“Shoot One, Please”

The New York Times put up an “Op-Doc” on hunting, occasioned by the Youth Firearms Deer Hunt in New York.  The documentary features a 15-year-old.  He’s accompanied on the hunt by his older brother and father.

Based on votes, the representative opinion among readers inclined to comment is much more harsh:

I am too sickened to see the NY Times glorifying hunting to watch a video about it. Have you no decency, NY Times? Spare those of us with morals and ethics about murdering wildlife from watching the glorification of training children to kill. This belongs on youtube or facebook, but not here. Shame on this newspaper for offending those who respect and value other species.

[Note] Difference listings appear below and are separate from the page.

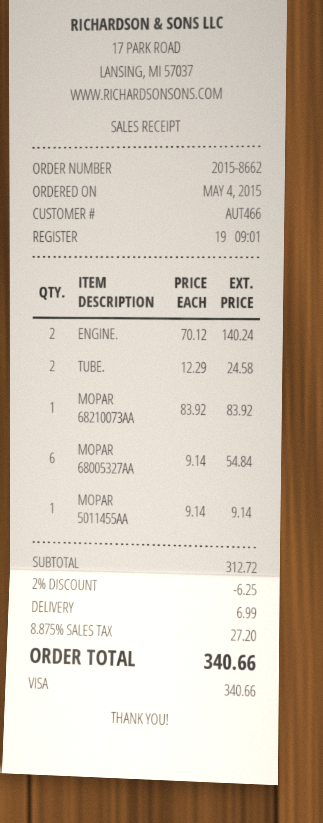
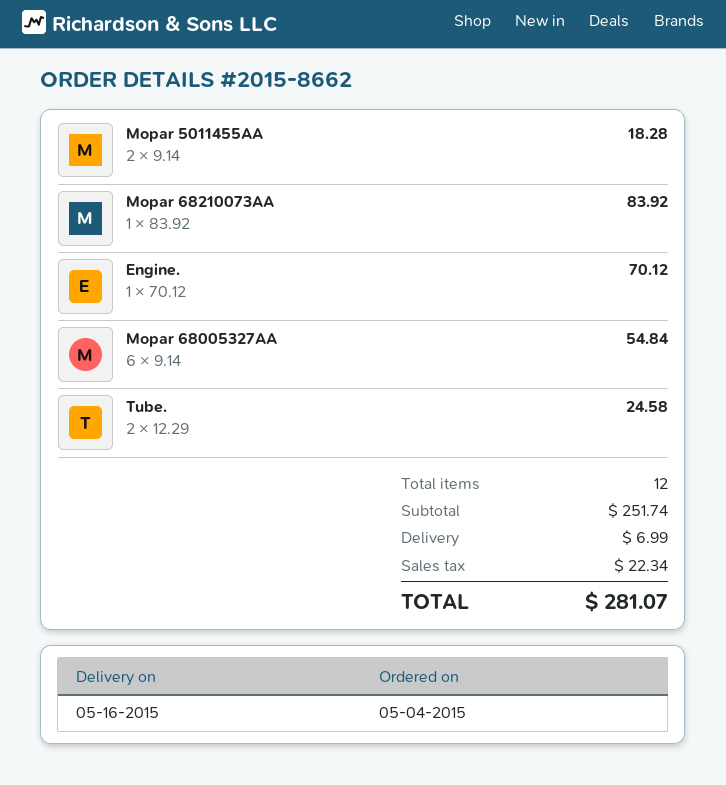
ENGINE.: 2 x 70.12 = 140.24 -> 1 x 70.12 = 70.12
MOPAR 5011455AA: 1 x 9.14 = 9.14 -> 2 x 9.14 = 18.28
subtotal: 312.72 -> 251.74
discount: 2% = 6.25 -> none
tax: 27.20 -> 22.34
total: 340.66 -> 281.07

I understand people who feel this way.  But I’m willing to bet that they — like the general public — haven’t watched many animal deaths.  While investigating slaughters on farms versus the wild, I realized how how the average predator killing of prey is probably much worse than livestock slaughters.  Nature documentaries and safari videos on YouTube make me think animals probably suffer less when killed by hunters than non-human predators.  Lions kill larger prey by strangling them.  That can take a long time.  In some cases lions will eat their prey alive, as in the video below.  Videos of a baboon and two cheetas eating their respective catches alive are available from the same YouTube channel.

Of course, the sample I’ve drawn is highly selected.  But this evidence still moves me.  Any qualms I had about killing animals — “passively” by buying meat products at the market or by actively hunting them — have been quashed.  There are, of course, other reasons to oppose hunting.  For example, I wouldn’t go hunting to only kill (i.e. not eat).  I don’t see how taking down animals with weapons like a gun or compound bow is sporting.  To be perfectly honest, I think if you’re going to hunt for fun you should do it with your bare hands.  Still, these reasons seem second order.  The major issue is the taking of life and on this count, the way it’s done by other animals makes hunting by humans seem more… humane.